As a result, it was decided to call the first alpha rays, the second beta rays, and the third gamma rays. Subsequently, it turned out that gamma rays are high-frequency electromagnetic radiation (or a stream of high-energy photons), alpha rays are a stream of nuclei of helium atoms, that is, particles composed of two protons and two neutrons, and beta rays are a stream of electrons. although there are also positron beta rays (this depends on the type of beta decay).
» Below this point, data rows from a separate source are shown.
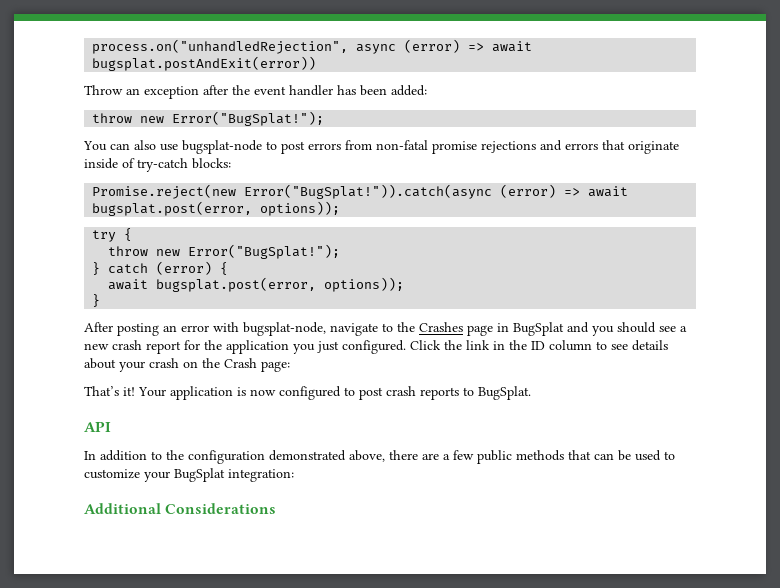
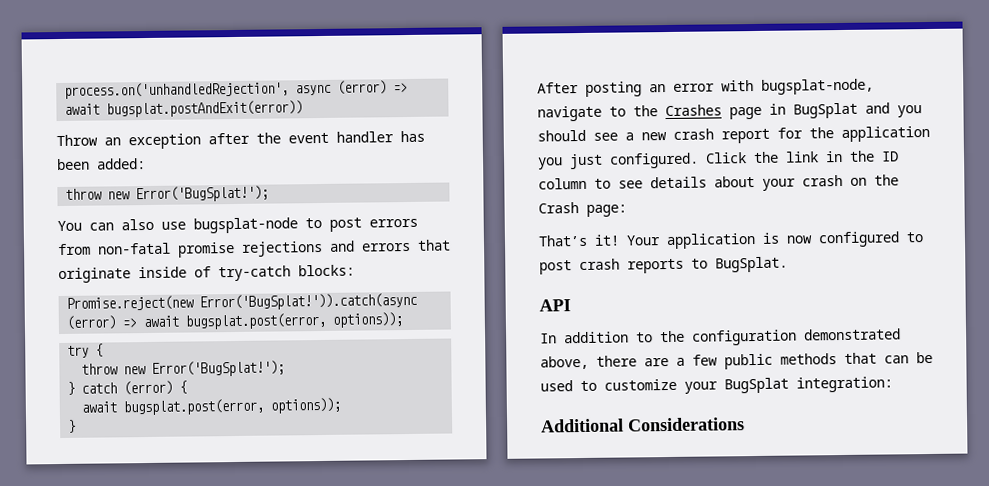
- process.on("unhandledRejection", async (error) => await bugsplat.postAndExit(error))
+ process.on('unhandledRejection', async (error) => await bugsplat.postAndExit(error))
  Throw an exception after the event handler has been added:
- throw new Error("BugSplat!");
+ throw new Error('BugSplat!');
- Promise.reject(new Error("BugSplat!")).catch(async (error) => await bugsplat.post(error, options));
+ Promise.reject(new Error('BugSplat!')).catch(async (error) => await bugsplat.post(error, options));
  try {
- throw new Error("BugSplat!");
+ throw new Error('BugSplat!');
If we measure the energy of alpha particles and gamma particles arising from the corresponding type of radioactive decay, it turns out that it can take only some discrete values. This agrees well with the laws of quantum mechanics. However, with electrons emitted during beta decay, the situation was different - their energy spectrum was continuous. In other words, an electron could carry absolutely any energy, limited only by the type of decaying isotope. Moreover, in most cases it turned out that the electron energy was less than what the theory predicted. In addition, the energy of the nucleus formed after radioactive decay also turned out to be less than predicted.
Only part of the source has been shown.